Ciò spiega anche perché le centrali elettriche isolane siano spesso obsolete e quindi
anche inquinanti: normativa ambientale a parte, non c’è una forte motivazione
economica per investire in innovazione ed efficienza.
Le tariffe assistite purtroppo producono una distorsione dell’odierno mercato
elettrico, dando agli impianti ad energia rinnovabile poche possibilità di vincere la
competizione con gli impianti ad energia convenzionale, proprio nella nicchia di
mercato dove le rinnovabili avrebbero più possibilità di svilupparsi.

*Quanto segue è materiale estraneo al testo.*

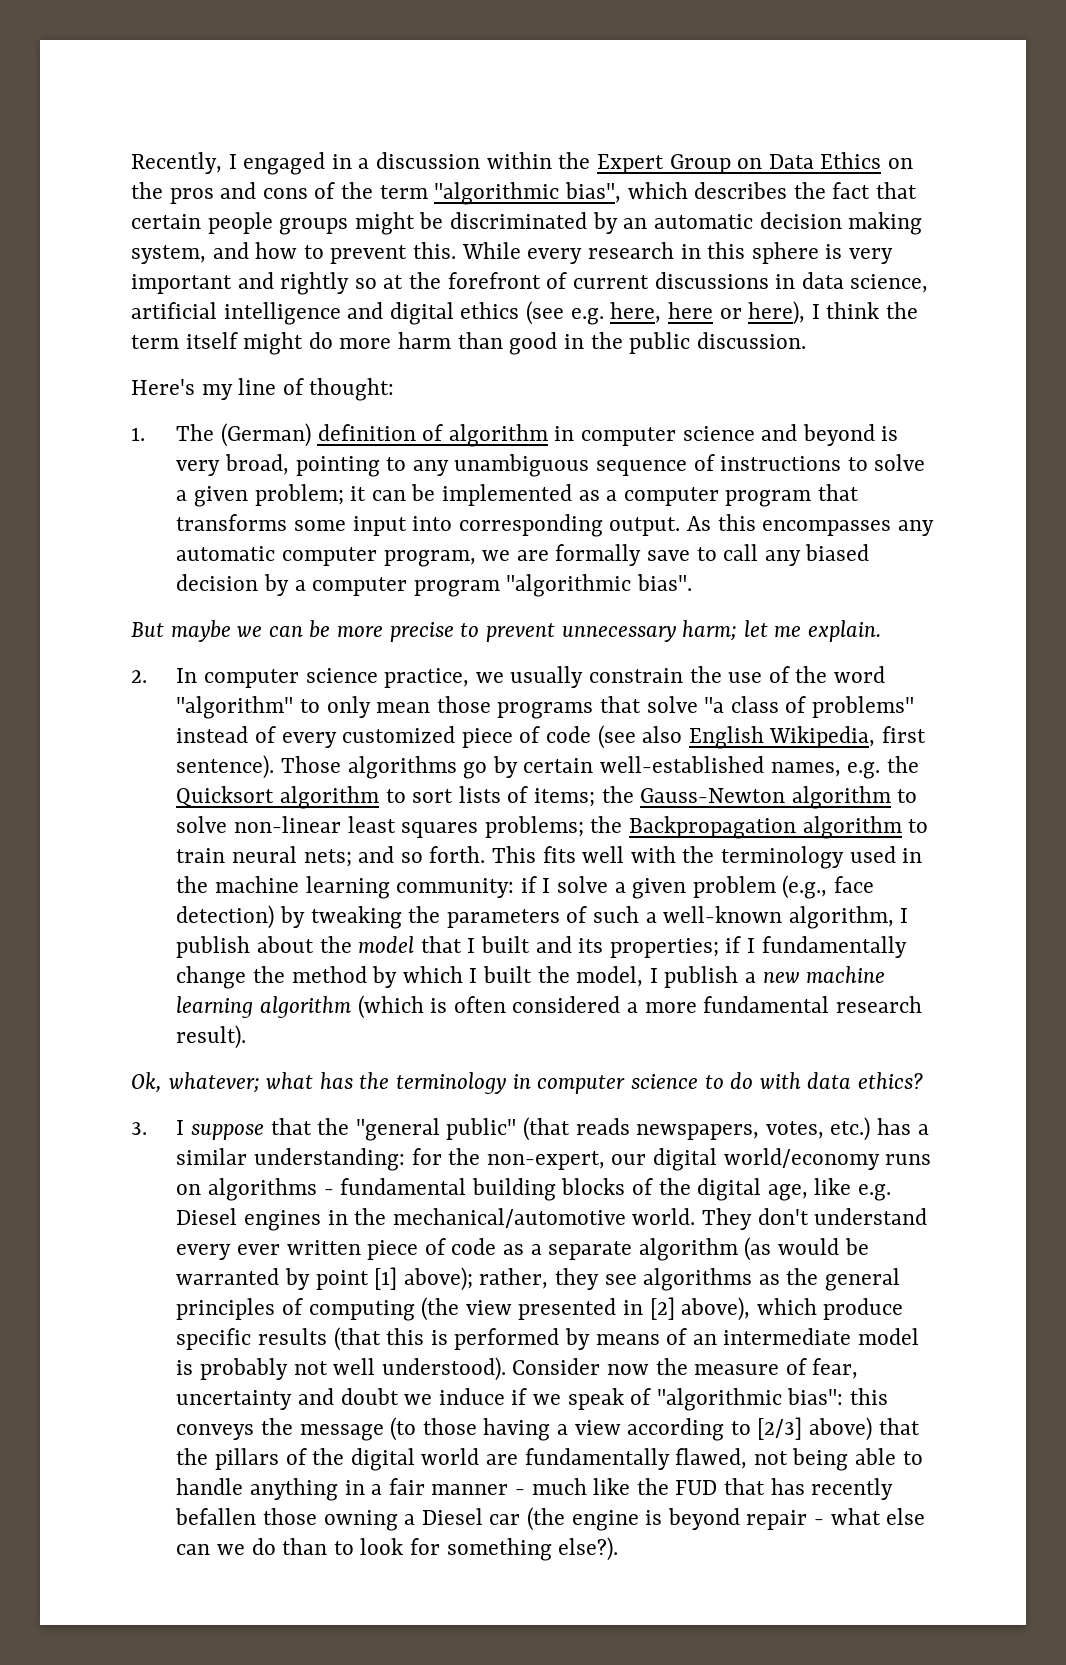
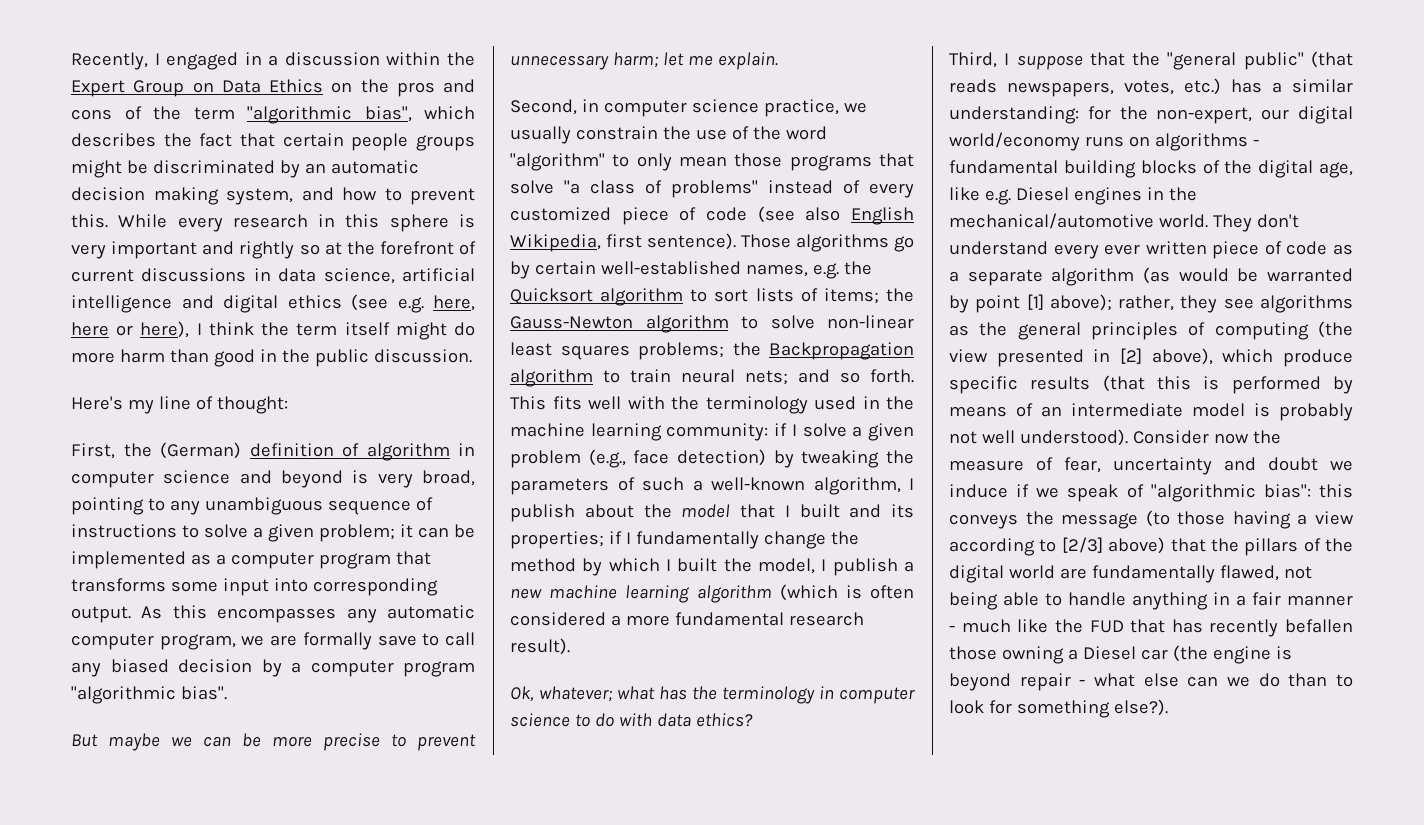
[131,424,215,441] 1. The -> [71,443,152,459] First, the
[131,668,198,683] 2. In -> [510,99,599,115] Second, in
[131,1122,147,1135] 3. -> [949,52,997,68] Third,

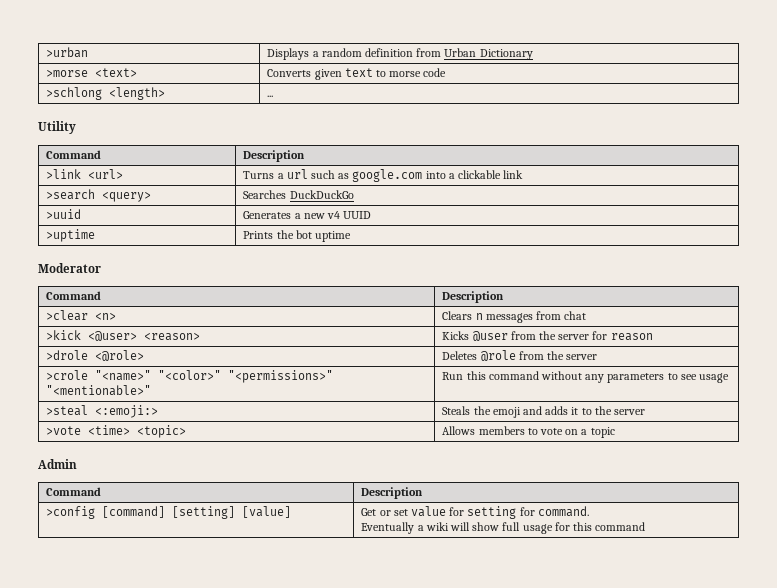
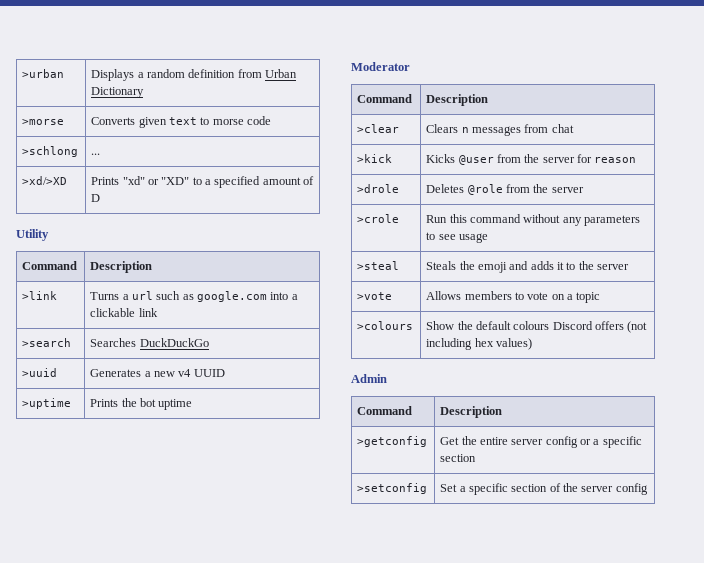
[95,68,138,77] <text> -> (65, 122) none
[109,87,166,100] <length> -> (79, 151) none
(274, 96) none -> [22,176,68,185] [91,176,315,188] [91,194,101,202] // >xd/>XD | Prints "xd" or "XD" to a specified amount of D
[88,169,124,179] <url> -> (58, 295) none
[102,192,152,202] <query> -> (72, 342) none
[95,313,117,320] <n> -> (400, 128) none
[88,331,201,341] <@user> <reason> -> (393, 158) none
[95,350,145,361] <@role> -> (400, 188) none
[95,370,334,383] [46,385,152,396] "<name>" "<color>" "<permissions>" "<mentionable>" -> (400, 218) none
[95,405,159,418] <:emoji:> -> (400, 265) none
[88,425,187,438] <time> <topic> -> (393, 296) none
[38,459,77,469] [46,487,102,496] [361,487,424,499] [46,506,292,519] [361,506,589,519] [361,522,646,534] // Admin // Command | Description // >config [command] [setting] [value] | Get or set value for setting for command. // Eventually a wiki will show full usage for this command -> [357,321,414,330] [426,321,648,333] [426,338,532,350] [351,374,387,383] [357,406,413,415] [440,406,503,418] [357,436,428,447] [440,436,642,448] [440,454,477,462] [357,483,428,494] [440,483,648,495] // >colours | Show the default colours Discord offers (not including hex values) // Admin // Command | Description // >getconfig | Get the entire server config or a specific section // >setconfig | Set a specific section of the server config

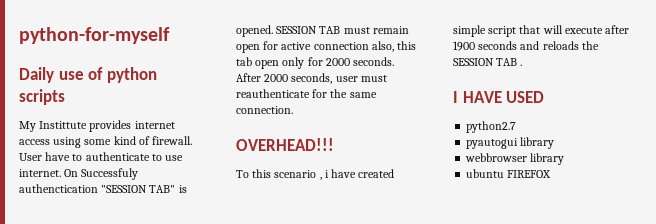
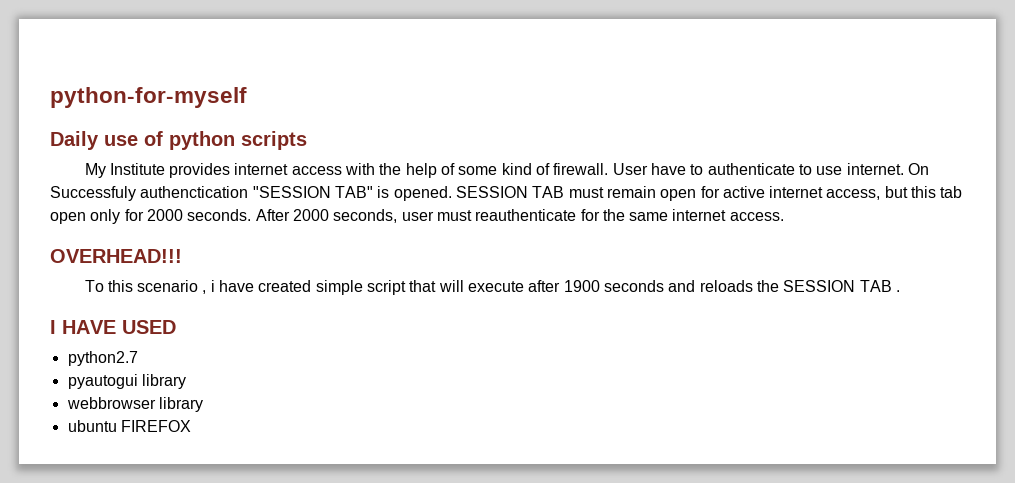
[39,121,88,129] Instittute -> [109,163,165,175] Institute
[53,137,82,148] using -> [345,163,456,178] with the help of
[313,41,394,52] connection also, -> [769,186,908,200] internet access, but
[236,106,293,114] connection. -> [672,209,784,221] internet access.

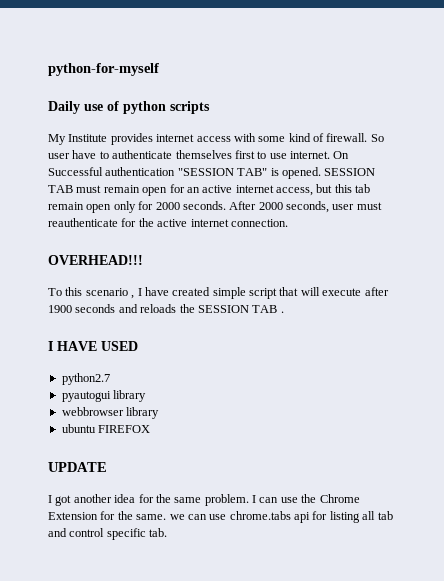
[379,163,456,178] the help of -> (256, 137) none
[612,163,648,175] User -> [370,134,384,142] [48,153,70,159] So user
(795, 169) none -> [175,150,255,159] themselves first
[50,186,249,201] Successfuly authenctication -> [48,167,176,176] Successful authentication
(720, 192) none -> [186,187,200,193] an
(963, 192) none -> [48,202,84,210] remain
[629,209,784,221] same internet access. -> [157,219,288,227] active internet connection.
[210,280,215,292] i -> [137,288,142,296] I
(191, 426) none -> [48,462,107,472] [48,494,360,506] [48,511,393,523] [48,528,168,540] // UPDATE // I got another idea for the same problem. I can use the Chrome Extension for the same. we can use chrome.tabs api for listing all tab and control specific tab.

Un altro ostacolo alla penetrazione delle fonti rinnovabili nelle isole minori sarebbe
rappresentato dal personale locale attualmente impegnato nelle centrali diesel isolane, il
quale non essendo tecnicamente preparato ad un così radicale cambiamento, potrebbe
temere che queste nuove forme di energia possano in qualche modo mettere a
repentaglio il posto di lavoro.
Un ulteriore freno alla costruzione di impianti ibridi ad energia rinnovabile nelle
isole minori italiane è rappresentato paradossalmente dal frequente ostruzionismo
burocratico imposto proprio dalla politica ambientalista italiana che, invece di
contribuire ed aprire le porte allo sviluppo di tali tecnologie ad energia pulita si
preoccupa esageratamente dell’impatto paesaggistico che ne può derivare.
8
1.3 – La domanda energetica nelle Isole Minori Italiane e le ragioni per cambiare
Le attività industriali nelle piccole isole minori sono molto scarse se non del tutto
assenti e il fabbisogno elettrico è per la maggior parte dovuto al settore residenziale.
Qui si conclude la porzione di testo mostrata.